The Government of India (GoI) doesn’t regard cryptocurrencies as legal tenders, and senior GoI functionaries continue to discourage use of cryptocurrencies. The latest statement from Mr. Shaktikanta Das, former Secretary of Economic Affairs in GoI, a senior official who was part of policy making exercise regarding cryptocurrencies, conforms to that trend. Mr. Das believes that cryptocurrencies shouldn’t be allowed.
By December 2017, the Reserve Bank of India (RBI), which is India’s central bank, had issued three warnings to the Indian citizens, stating that cryptocurrencies aren’t legal tenders in India and anyone investing in them should do so at their own risk. In February 2018, as part of India’s annual budget exercise, finance minister of India Mr. Arun Jaitley had declared on the floor of the national parliament that the cryptocurrencies aren’t legal tenders as far GoI is concerned. Mr. Jaitley had also mentioned that the GoI will do everything possible to stop cryptocurrencies being used to fund illegal activities, and they won’t allow these digital currencies to be part of the payment system.
India’s tough stance against cryptocurrencies arises from the following broad reasons:
- The incumbent government is prosecuting a spectacular anti-corruption drive, with encouraging results so far. Corruption in India has left very deeply negative marks on the country’s socioeconomic conditions. Highly powerful people carried out their corrupt activities by fudging their identities, and siphoned off large sums of public money. At a time when the GoI is forcing every financial transaction to have proper audit trail using technology and regulations, allowing the relative anonymity offered by cryptocurrencies may potentially hurt the clean-up effort.
- India, long affected by terrorism, is fighting an all-out war against terrorism of various kinds, with encouraging results so far. History of terrorist activities in India clearly shows how illegal activities have funded terrorist groups. At a time when the GoI has been fairly successful in squeezing funding of terrorist groups, allowing cryptocurrencies and their relative anonymity will hamper the war against terrorism.
- Due to corruption by politically powerful people during the last several decades, Indian public sector unit (PSU) banks are saddled with non-performing assets (NPAs) in the form of huge loans which aren’t likely to ever repaid. At a time when the GoI is forcing the PSU banks to come clean on NPAs, and have just completed a massive recapitalization exercise of the PSU banks, bringing stability of the banking system is of very high priority.
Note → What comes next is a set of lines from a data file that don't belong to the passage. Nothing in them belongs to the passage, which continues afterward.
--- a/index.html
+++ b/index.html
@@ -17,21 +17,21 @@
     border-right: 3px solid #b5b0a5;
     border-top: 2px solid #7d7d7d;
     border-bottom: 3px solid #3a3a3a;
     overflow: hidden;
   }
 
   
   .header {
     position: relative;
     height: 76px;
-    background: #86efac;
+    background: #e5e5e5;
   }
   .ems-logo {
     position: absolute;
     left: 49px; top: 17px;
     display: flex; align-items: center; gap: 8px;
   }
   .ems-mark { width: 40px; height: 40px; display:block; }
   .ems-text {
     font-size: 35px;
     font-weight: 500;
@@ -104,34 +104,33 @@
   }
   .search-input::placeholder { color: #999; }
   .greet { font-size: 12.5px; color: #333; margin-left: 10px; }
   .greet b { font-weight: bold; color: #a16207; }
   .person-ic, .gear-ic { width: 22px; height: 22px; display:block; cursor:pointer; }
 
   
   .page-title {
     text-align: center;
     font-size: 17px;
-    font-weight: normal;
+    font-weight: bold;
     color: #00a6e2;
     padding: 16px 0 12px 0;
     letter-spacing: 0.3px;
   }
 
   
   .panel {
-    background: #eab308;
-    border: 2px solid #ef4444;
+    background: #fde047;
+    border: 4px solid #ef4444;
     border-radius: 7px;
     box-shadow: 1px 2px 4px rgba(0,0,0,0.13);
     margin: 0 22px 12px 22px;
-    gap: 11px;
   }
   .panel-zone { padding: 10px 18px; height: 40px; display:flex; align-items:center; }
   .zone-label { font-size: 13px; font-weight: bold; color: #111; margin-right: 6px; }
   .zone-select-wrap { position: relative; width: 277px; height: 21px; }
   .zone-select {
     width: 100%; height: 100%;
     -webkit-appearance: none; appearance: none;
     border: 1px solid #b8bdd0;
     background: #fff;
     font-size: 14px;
If Indian citizens invest heavily into cryptocurrencies, they may incur heavy losses due to speculative nature of crypto trading. The associated negative market sentiments might adversely impact the recovery of the formal banking sector.
- At a time when the GoI is clamping down on tax evasion, the concern that the crypto traders and crypto exchanges aren’t paying tax on their gains is viewed seriously.
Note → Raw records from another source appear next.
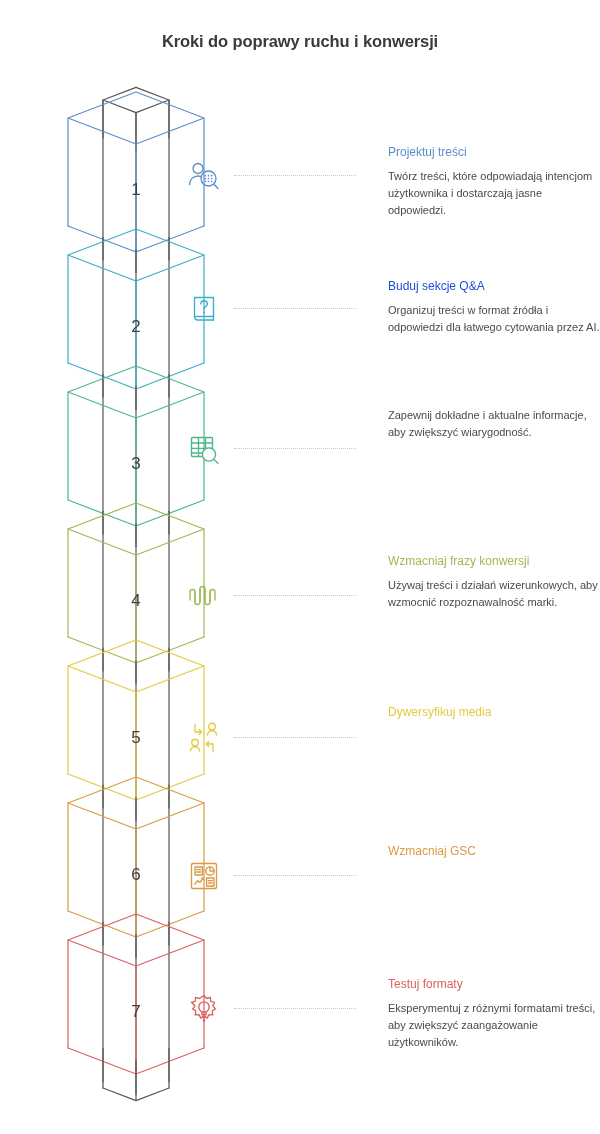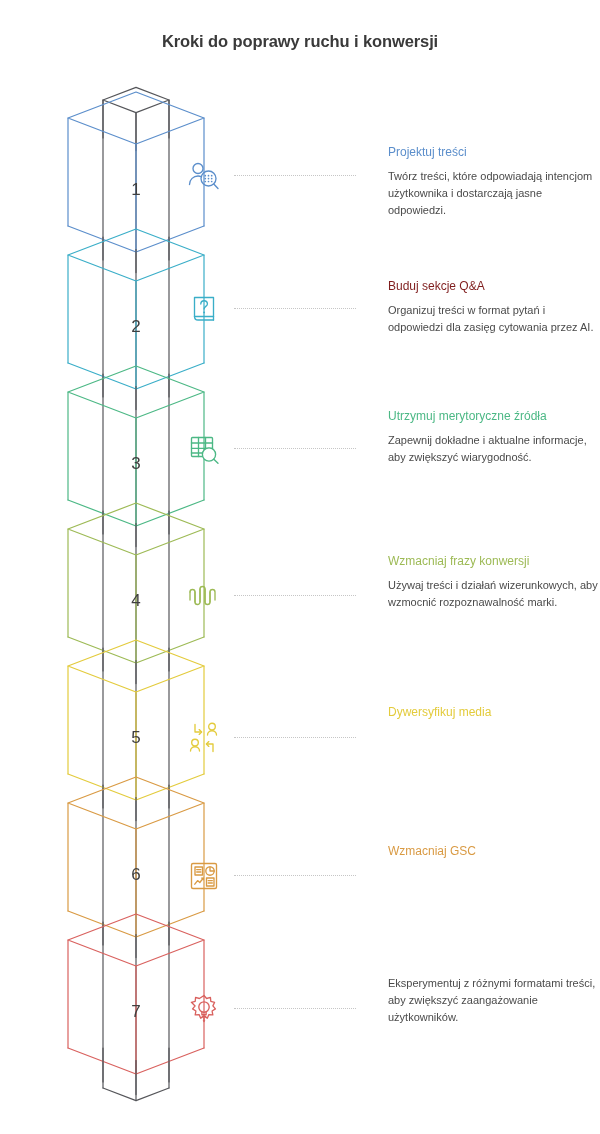--- a/index.html
+++ b/index.html
@@ -180,42 +180,41 @@
             <path d="M6.5 23.5c0 2.2 1.3 3.5 3.5 3.5h15.5" stroke="#3aaec8" fill="none" stroke-width="1.35" stroke-linecap="round" stroke-linejoin="round"></path>
             <line x1="25.5" y1="23.5" x2="25.5" y2="27" stroke="#3aaec8" fill="none" stroke-width="1.35" stroke-linecap="round" stroke-linejoin="round"></line>
             <path d="M12.8 11c0-1.9 1.5-3.3 3.3-3.3s3.3 1.4 3.3 3.2c0 2.4-3.3 2.5-3.3 5" stroke="#3aaec8" fill="none" stroke-width="1.35" stroke-linecap="round" stroke-linejoin="round"></path>
             <circle cx="16.1" cy="19.4" r="0.95" fill="#3aaec8" stroke="none"></circle>
           </svg>
         </div>
         <div class="dots"></div>
       </div>
       <div class="row" style="top: 277px;">
         <div class="txt">
-          <div class="hd" style="color: #7f1d1d;">Buduj sekcje Q&amp;A</div>
-          <div class="bd">Organizuj treści w format pytań i odpowiedzi dla zasięg cytowania przez AI.</div>
+          <div class="hd" style="color: #1d4ed8;">Buduj sekcje Q&amp;A</div>
+          <div class="bd">Organizuj treści w format źródła i odpowiedzi dla łatwego cytowania przez AI.</div>
         </div>
       </div>
       <div class="row" style="top: 423px;">
         <div class="icon-cell">
           <svg width="33" height="33" viewBox="0 0 33 33">
             <rect x="3.5" y="4.5" width="21" height="19" rx="1" stroke="#4cb885" fill="none" stroke-width="1.35" stroke-linecap="round" stroke-linejoin="round"></rect>
             <line x1="3.5" y1="10" x2="24.5" y2="10" stroke="#4cb885" fill="none" stroke-width="1.35" stroke-linecap="round" stroke-linejoin="round"></line>
             <line x1="3.5" y1="15.3" x2="24.5" y2="15.3" stroke="#4cb885" fill="none" stroke-width="1.35" stroke-linecap="round" stroke-linejoin="round"></line>
             <line x1="3.5" y1="20" x2="24.5" y2="20" stroke="#4cb885" fill="none" stroke-width="1.35" stroke-linecap="round" stroke-linejoin="round"></line>
             <line x1="10.5" y1="4.5" x2="10.5" y2="23.5" stroke="#4cb885" fill="none" stroke-width="1.35" stroke-linecap="round" stroke-linejoin="round"></line>
             <line x1="17.5" y1="4.5" x2="17.5" y2="23.5" stroke="#4cb885" fill="none" stroke-width="1.35" stroke-linecap="round" stroke-linejoin="round"></line>
             <circle cx="21" cy="21.5" r="6.6" stroke="#4cb885" fill="#ffffff" stroke-width="1.35"></circle>
             <line x1="25.8" y1="26.3" x2="30" y2="30.3" stroke="#4cb885" fill="none" stroke-width="1.35" stroke-linecap="round" stroke-linejoin="round"></line>
           </svg>
         </div>
         <div class="dots"></div>
       </div>
       <div class="row" style="top: 407px;">
         <div class="txt">
-          <div class="hd" style="color: rgb(76, 184, 133);">Utrzymuj merytoryczne źródła</div>
           <div class="bd">Zapewnij dokładne i aktualne informacje, aby zwiększyć wiarygodność.</div>
         </div>
       </div>
       <div class="row" style="top: 570px;">
         <div class="icon-cell">
           <svg width="34" height="28" viewBox="0 0 34 28">
             <path d="M3 10v8" stroke="#9dba55" fill="none" stroke-width="1.35" stroke-linecap="round" stroke-linejoin="round"></path>
             <path d="M3 10a2.5 2.5 0 0 1 5 0v10a2.5 2.5 0 0 0 5 0V7a2.5 2.5 0 0 1 5 0v13a2.5 2.5 0 0 0 5 0V10a2.5 2.5 0 0 1 5 0v8" stroke="#9dba55" fill="none" stroke-width="1.35" stroke-linecap="round" stroke-linejoin="round"></path>
             <path d="M8 20V10M13 7v13M18 20V7M23 10v10" stroke="#9dba55" fill="none" stroke-width="1.35" stroke-linecap="round" stroke-linejoin="round"></path>
           </svg>
@@ -279,18 +278,19 @@
             <path d="M13.9 18.6v3.1h4.2v-3.1" stroke="#d9615e" fill="none" stroke-width="1.35" stroke-linecap="round" stroke-linejoin="round"></path>
             <line x1="14.3" y1="23.4" x2="17.7" y2="23.4" stroke="#d9615e" fill="none" stroke-width="1.35" stroke-linecap="round" stroke-linejoin="round"></line>
             <path d="M16 24.2v3.8" stroke="#d9615e" fill="none" stroke-width="1.35" stroke-linecap="round" stroke-linejoin="round"></path>
             <path d="M14.6 27.3L16 29.4l1.4-2.1z" fill="#d9615e" stroke="none"></path>
           </svg>
         </div>
         <div class="dots"></div>
       </div>
       <div class="row" style="top: 975px;">
         <div class="txt">
+          <div class="hd" style="color: rgb(217, 97, 94);">Testuj formaty</div>
           <div class="bd">Eksperymentuj z różnymi formatami treści, aby zwiększyć zaangażowanie użytkowników.</div>
         </div>
       </div>
     </div>
 
 </div>
 
 </body></html>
In a democracy, public opinion matters. In January this year, South Korean government took a tough stand against cryptocurrencies, including mulling over proposals to ban them completely. However, large sections of South Korean population overwhelmingly support cryptocurrencies, and the public sentiment made the South Korean government rethink their stance, and it appears that currently they are looking at regulating cryptocurrencies. In India, there isn’t overwhelming popular support for cryptocurrencies. While a section of the population is enthusiastic about crypto trading, another section is concerned that the cryptocurrencies may harm GoI‘s anti-corruption drive, and impact their war against terrorism adversely. Also, heavy strain on environment caused by energy-intensive cryptocurrency mining has caught the attention of Indian population, who aren’t sure why something without tangible value should be allowed to consume so much of precious energy resources.
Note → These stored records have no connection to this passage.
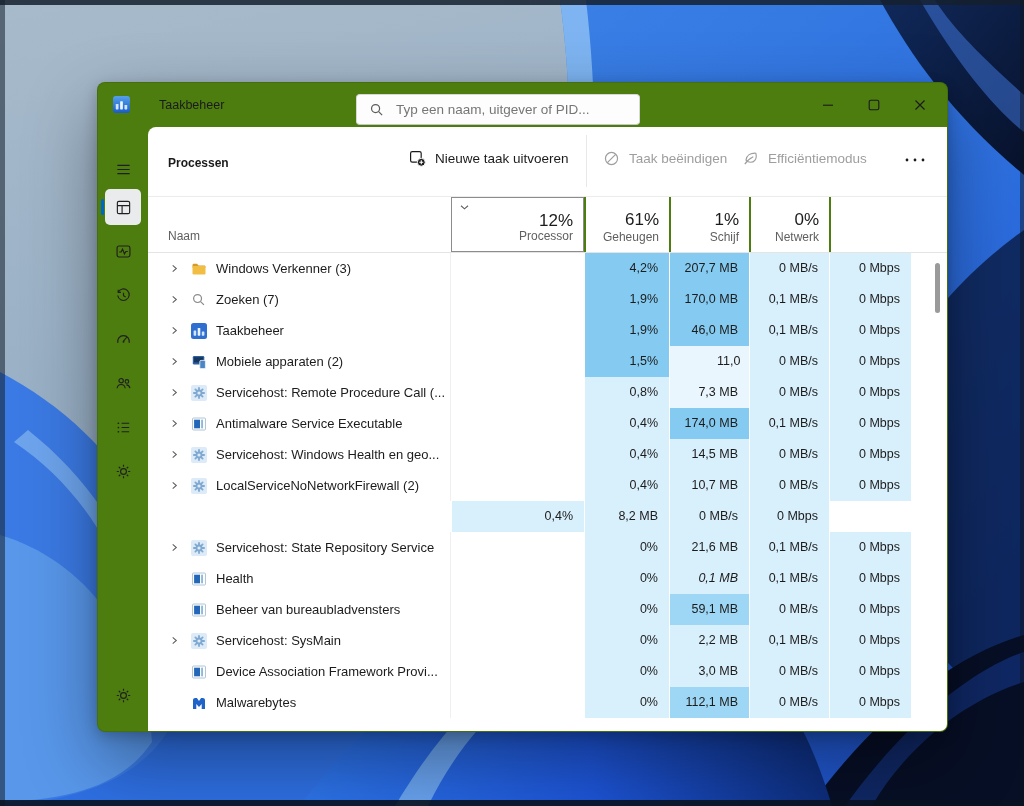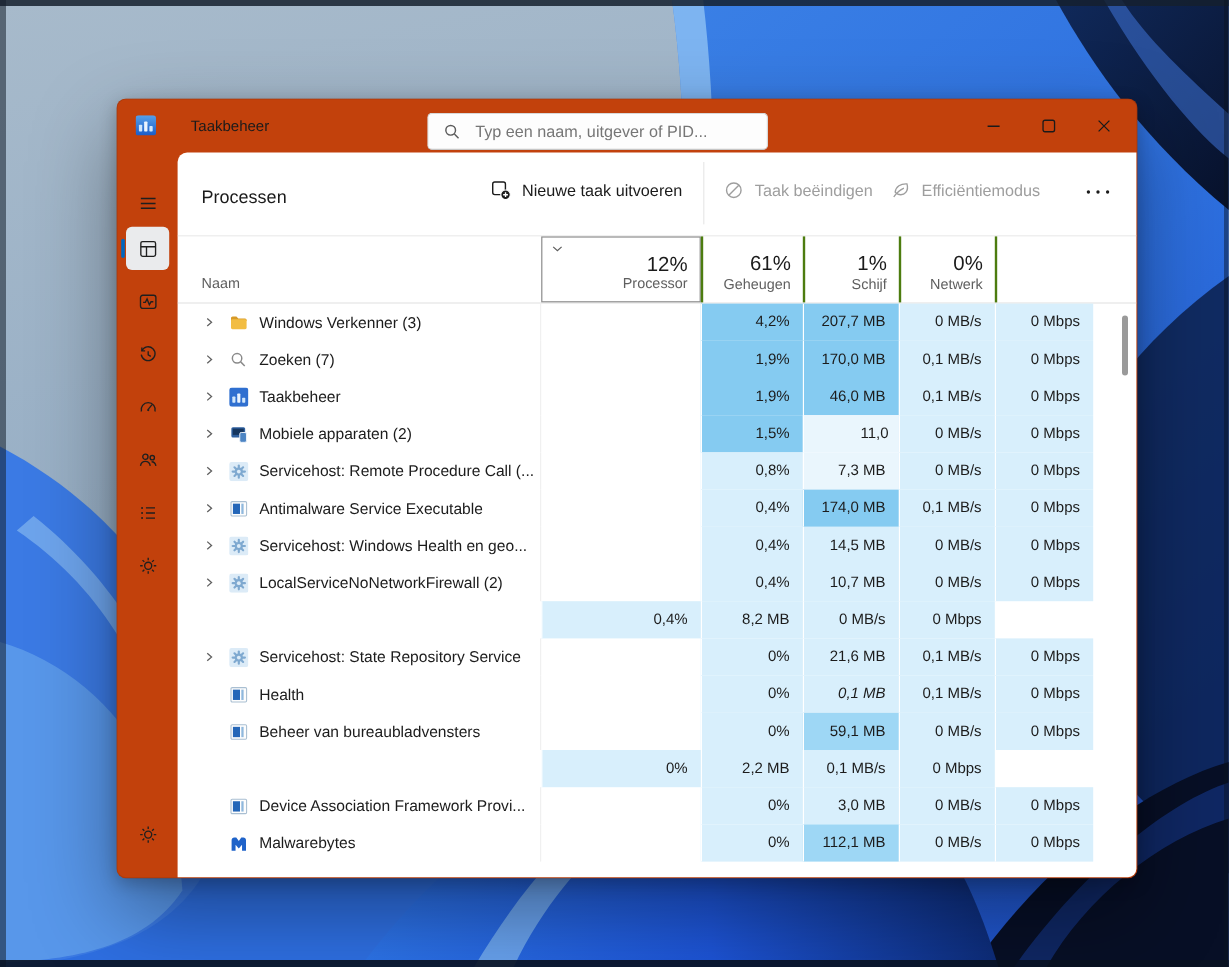--- a/index.html
+++ b/index.html
@@ -6,21 +6,21 @@
   body{
     width:1024px;height:806px;position:relative;overflow:hidden;
     font-family:"Liberation Sans", sans-serif;
     -webkit-font-smoothing:antialiased;
     background:#8ea8c2;
   }
   .wallpaper{position:absolute;inset:0;}
   
   .window{
     position:absolute;left:97px;top:82px;width:851px;height:650px;
-    background:#c2410c;border-radius:8px;
+    background:#4d7c0f;border-radius:8px;
     box-shadow:0 28px 70px rgba(0,0,0,.38),0 4px 14px rgba(0,0,0,.22);
     border:1px solid rgba(0,0,0,.10);
     box-sizing:border-box;
   }
   .titlebar{position:absolute;top:0;left:0;right:0;height:44px;}
   .app-icon{position:absolute;left:15px;top:13px;width:17px;height:17px;}
   .win-title{position:absolute;left:61px;top:15px;font-size:12.5px;color:#1b1b1b;}
   .searchbox{
     position:absolute;left:258px;top:11px;width:284px;height:31px;
     background:#fdfdfd;border:1px solid #d8d8d8;border-bottom-color:#c6c6c6;
@@ -47,21 +47,21 @@
   .side-btn .pill{
     position:absolute;left:-4px;top:10px;width:3px;height:16px;border-radius:2px;
   }
   .settings-btn{position:absolute;bottom:18px;left:7px;}
   
   .content{
     position:absolute;left:50px;top:44px;right:0;bottom:0;background:#fff;
     border-radius:8px 0 7px 0;overflow:hidden;
   }
   .toolbar{position:relative;height:69px;}
-  .page-title{position:absolute;left:20px;top:29px;font-size:15px;font-weight:400;color:#1b1b1b;}
+  .page-title{position:absolute;left:20px;top:29px;font-size:12px;font-weight:700;color:#1b1b1b;}
   .tbtn{position:absolute;top:23px;display:flex;align-items:center;gap:9px;font-size:13.5px;color:#1b1b1b;background:none;border:0;font-family:"Liberation Sans",sans-serif;padding:0;}
   .tbtn.disabled{color:#9e9e9e;}
   .tb-newtask{left:261px;}
   .tb-endtask{left:455px;}
   .tb-eff{left:594px;}
   .tb-more{position:absolute;right:22px;top:31px;background:none;border:0;padding:0;}
   .tb-divider{position:absolute;left:438px;top:8px;height:52px;width:1px;background:#e8e8e8;}
   
   .grid-cols{display:grid;grid-template-columns:303px 133px 85px 80px 80px 82px 38px;}
   .thead{
@@ -631,20 +631,41 @@
     </div>
     <div class="cell"></div>
     <div class="cell num" style="background: rgb(216, 239, 252);">0%</div>
     <div class="cell num" style="background: rgb(158, 215, 245);">59,1 MB</div>
     <div class="cell num" style="background: rgb(216, 239, 252);">0 MB/s</div>
     <div class="cell num" style="background: rgb(216, 239, 252);">0 Mbps</div>
     <div class="cell"></div>
   </div>
 
   <div class="row grid-cols">
+    <div class="cell namec">
+      <span class="chev">
+              <svg viewBox="0 0 10 12" width="9" height="11" fill="none" stroke="#606060" stroke-width="1.2">
+                <path d="M3 2.5L7 6l-4 3.5"></path>
+              </svg>
+            </span>
+      <span class="ric">
+              <svg viewBox="0 0 16 16" width="16" height="16">
+                <rect width="16" height="16" rx="2" fill="#dcebf7"></rect>
+                <g fill="#7fa9d0">
+                  <rect x="7.1" y="2" width="1.8" height="12" rx="0.9"></rect>
+                  <rect x="7.1" y="2" width="1.8" height="12" rx="0.9" transform="rotate(45 8 8)"></rect>
+                  <rect x="7.1" y="2" width="1.8" height="12" rx="0.9" transform="rotate(90 8 8)"></rect>
+                  <rect x="7.1" y="2" width="1.8" height="12" rx="0.9" transform="rotate(135 8 8)"></rect>
+                </g>
+                <circle cx="8" cy="8" r="3.4" fill="#7fa9d0"></circle>
+                <circle cx="8" cy="8" r="1.6" fill="#dcebf7"></circle>
+              </svg>
+            </span>
+      <span class="rname">Servicehost: SysMain</span>
+    </div>
     <div class="cell"></div>
     <div class="cell num" style="background: rgb(216, 239, 252);">0%</div>
     <div class="cell num" style="background: rgb(216, 239, 252);">2,2 MB</div>
     <div class="cell num" style="background: rgb(216, 239, 252);">0,1 MB/s</div>
     <div class="cell num" style="background: rgb(216, 239, 252);">0 Mbps</div>
     <div class="cell"></div>
   </div>
 
   <div class="row grid-cols">
     <div class="cell namec">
The GoI has already started to act on its declaration of not allowing cryptocurrencies to become part of the mainstream financial system in India. Earlier this month, it was reported in media that the State Bank of India (SBI), the largest PSU bank in India, isn’t allowing their debit and credit cards for trading in cryptocurrencies. A taxation guideline is reportedly in the offing, which will determine how the crypto traders in India will be taxed, i.e. whether they will declare their income from crypto trading as business income and pay tax accordingly, or whether crypto investment will fall under long term or short term capital investment categories.
Some observers and experts feel that if India closes herself to cryptocurrencies, then the country may lag behind with respect to this important innovation that’s driving decentralization of money. Some observers feel that India may not ban cryptocurrencies altogether, but will rather regulate it. For e.g. Zebi, which is working on securing India’s exponentially growing big data using blockchain, believes that the statement of Mr. Jaitley, finance minister of India, points to potential regulations coming soon, and not outright ban. The recent statement from Mr. Das doesn’t support such optimism, because Mr. Das clearly feels that cryptocurrency transactions are too decentralized, and there can’t be any effective regulation. If GoI veers to this point of view, cryptocurrencies may not have a bright future in India. Interestingly, India is enthusiastically embracing blockchain, the technology that underpins the cryptocurrencies. Not only GoI, but several state governments are also actively looking into how blockchain can improve service delivery to the citizens with its promise of decentralization and immutable records. For e.g. the government of the southern Indian state of Andhra Pradesh has already put their land records on blockchain.